_Task directions_
Skip the images and return the records below exactly.

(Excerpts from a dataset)

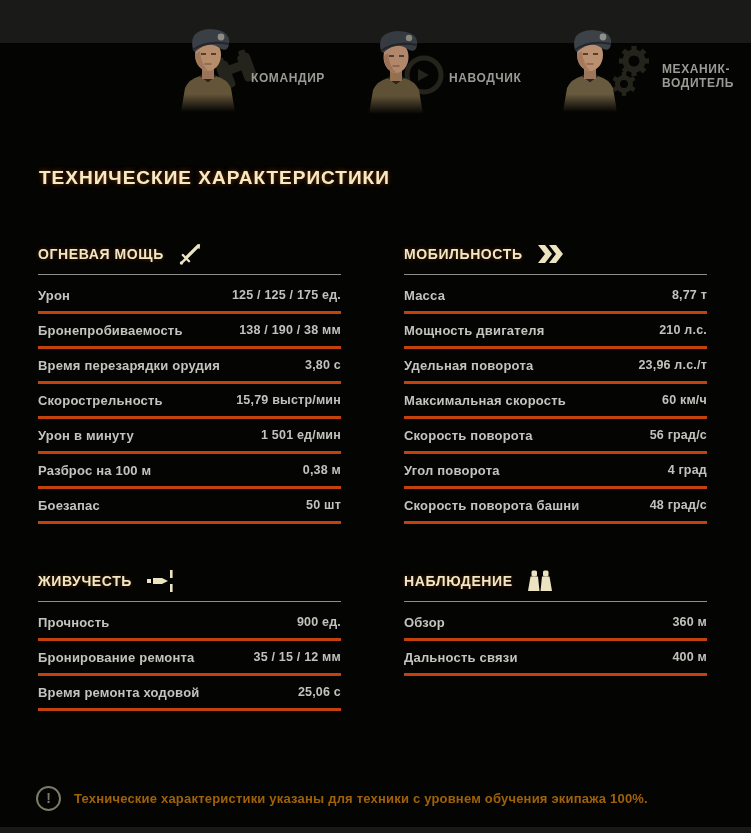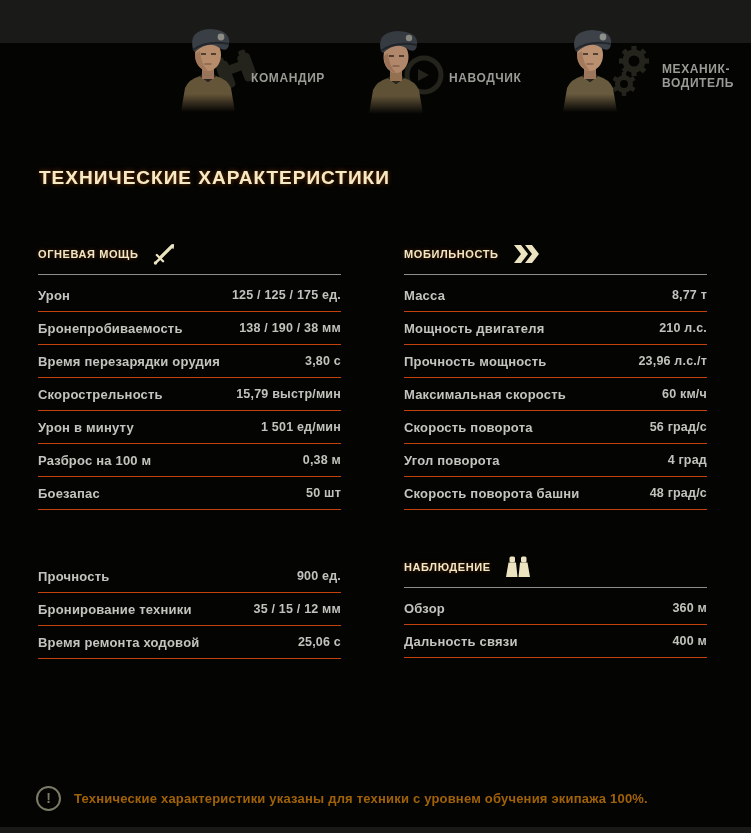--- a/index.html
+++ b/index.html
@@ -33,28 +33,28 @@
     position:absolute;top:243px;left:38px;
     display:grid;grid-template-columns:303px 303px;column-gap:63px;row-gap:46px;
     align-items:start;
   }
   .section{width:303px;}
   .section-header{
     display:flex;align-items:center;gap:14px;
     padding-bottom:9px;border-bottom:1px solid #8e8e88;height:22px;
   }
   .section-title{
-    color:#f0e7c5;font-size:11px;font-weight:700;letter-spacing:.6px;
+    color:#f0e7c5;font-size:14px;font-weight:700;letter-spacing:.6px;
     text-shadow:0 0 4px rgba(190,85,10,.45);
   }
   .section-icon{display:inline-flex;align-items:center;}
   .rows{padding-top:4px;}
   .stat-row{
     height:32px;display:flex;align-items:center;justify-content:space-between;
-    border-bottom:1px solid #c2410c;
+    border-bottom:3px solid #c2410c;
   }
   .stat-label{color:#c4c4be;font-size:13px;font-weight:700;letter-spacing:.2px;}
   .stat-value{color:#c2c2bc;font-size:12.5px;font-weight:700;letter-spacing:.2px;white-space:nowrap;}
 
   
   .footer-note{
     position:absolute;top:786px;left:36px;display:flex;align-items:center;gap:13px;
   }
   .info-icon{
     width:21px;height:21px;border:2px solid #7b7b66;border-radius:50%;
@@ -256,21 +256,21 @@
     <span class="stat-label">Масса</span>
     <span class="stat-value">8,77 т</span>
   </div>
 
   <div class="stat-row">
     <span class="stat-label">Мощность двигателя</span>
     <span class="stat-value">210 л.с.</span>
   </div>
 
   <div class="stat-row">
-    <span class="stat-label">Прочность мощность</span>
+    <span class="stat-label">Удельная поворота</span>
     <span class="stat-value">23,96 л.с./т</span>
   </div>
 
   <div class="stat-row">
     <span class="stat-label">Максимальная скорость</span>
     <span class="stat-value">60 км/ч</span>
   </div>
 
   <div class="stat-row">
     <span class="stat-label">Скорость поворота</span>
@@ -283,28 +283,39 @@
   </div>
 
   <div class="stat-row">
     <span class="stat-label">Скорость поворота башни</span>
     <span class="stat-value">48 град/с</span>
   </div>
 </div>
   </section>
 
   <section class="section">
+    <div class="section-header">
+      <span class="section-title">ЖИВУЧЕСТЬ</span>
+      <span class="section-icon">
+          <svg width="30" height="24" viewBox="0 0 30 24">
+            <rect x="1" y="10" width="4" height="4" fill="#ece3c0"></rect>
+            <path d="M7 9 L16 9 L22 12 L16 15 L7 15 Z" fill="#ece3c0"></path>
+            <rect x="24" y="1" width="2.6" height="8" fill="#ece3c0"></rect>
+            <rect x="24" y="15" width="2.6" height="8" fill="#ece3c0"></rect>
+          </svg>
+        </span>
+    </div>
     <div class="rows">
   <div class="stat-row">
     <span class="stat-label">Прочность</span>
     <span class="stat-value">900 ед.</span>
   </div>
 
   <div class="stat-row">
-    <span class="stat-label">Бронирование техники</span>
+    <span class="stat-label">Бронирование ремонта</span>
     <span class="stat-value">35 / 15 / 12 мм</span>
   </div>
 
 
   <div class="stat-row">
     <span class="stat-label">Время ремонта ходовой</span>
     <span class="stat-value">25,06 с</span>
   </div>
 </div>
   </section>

_Result of the exercise_
--- a/index.html
+++ b/index.html
@@ -33,28 +33,28 @@
     position:absolute;top:243px;left:38px;
     display:grid;grid-template-columns:303px 303px;column-gap:63px;row-gap:46px;
     align-items:start;
   }
   .section{width:303px;}
   .section-header{
     display:flex;align-items:center;gap:14px;
     padding-bottom:9px;border-bottom:1px solid #8e8e88;height:22px;
   }
   .section-title{
-    color:#f0e7c5;font-size:11px;font-weight:700;letter-spacing:.6px;
+    color:#f0e7c5;font-size:14px;font-weight:700;letter-spacing:.6px;
     text-shadow:0 0 4px rgba(190,85,10,.45);
   }
   .section-icon{display:inline-flex;align-items:center;}
   .rows{padding-top:4px;}
   .stat-row{
     height:32px;display:flex;align-items:center;justify-content:space-between;
-    border-bottom:1px solid #c2410c;
+    border-bottom:3px solid #c2410c;
   }
   .stat-label{color:#c4c4be;font-size:13px;font-weight:700;letter-spacing:.2px;}
   .stat-value{color:#c2c2bc;font-size:12.5px;font-weight:700;letter-spacing:.2px;white-space:nowrap;}
 
   
   .footer-note{
     position:absolute;top:786px;left:36px;display:flex;align-items:center;gap:13px;
   }
   .info-icon{
     width:21px;height:21px;border:2px solid #7b7b66;border-radius:50%;
@@ -256,21 +256,21 @@
     <span class="stat-label">Масса</span>
     <span class="stat-value">8,77 т</span>
   </div>
 
   <div class="stat-row">
     <span class="stat-label">Мощность двигателя</span>
     <span class="stat-value">210 л.с.</span>
   </div>
 
   <div class="stat-row">
-    <span class="stat-label">Прочность мощность</span>
+    <span class="stat-label">Удельная поворота</span>
     <span class="stat-value">23,96 л.с./т</span>
   </div>
 
   <div class="stat-row">
     <span class="stat-label">Максимальная скорость</span>
     <span class="stat-value">60 км/ч</span>
   </div>
 
   <div class="stat-row">
     <span class="stat-label">Скорость поворота</span>
@@ -283,28 +283,39 @@
   </div>
 
   <div class="stat-row">
     <span class="stat-label">Скорость поворота башни</span>
     <span class="stat-value">48 град/с</span>
   </div>
 </div>
   </section>
 
   <section class="section">
+    <div class="section-header">
+      <span class="section-title">ЖИВУЧЕСТЬ</span>
+      <span class="section-icon">
+          <svg width="30" height="24" viewBox="0 0 30 24">
+            <rect x="1" y="10" width="4" height="4" fill="#ece3c0"></rect>
+            <path d="M7 9 L16 9 L22 12 L16 15 L7 15 Z" fill="#ece3c0"></path>
+            <rect x="24" y="1" width="2.6" height="8" fill="#ece3c0"></rect>
+            <rect x="24" y="15" width="2.6" height="8" fill="#ece3c0"></rect>
+          </svg>
+        </span>
+    </div>
     <div class="rows">
   <div class="stat-row">
     <span class="stat-label">Прочность</span>
     <span class="stat-value">900 ед.</span>
   </div>
 
   <div class="stat-row">
-    <span class="stat-label">Бронирование техники</span>
+    <span class="stat-label">Бронирование ремонта</span>
     <span class="stat-value">35 / 15 / 12 мм</span>
   </div>
 
 
   <div class="stat-row">
     <span class="stat-label">Время ремонта ходовой</span>
     <span class="stat-value">25,06 с</span>
   </div>
 </div>
   </section>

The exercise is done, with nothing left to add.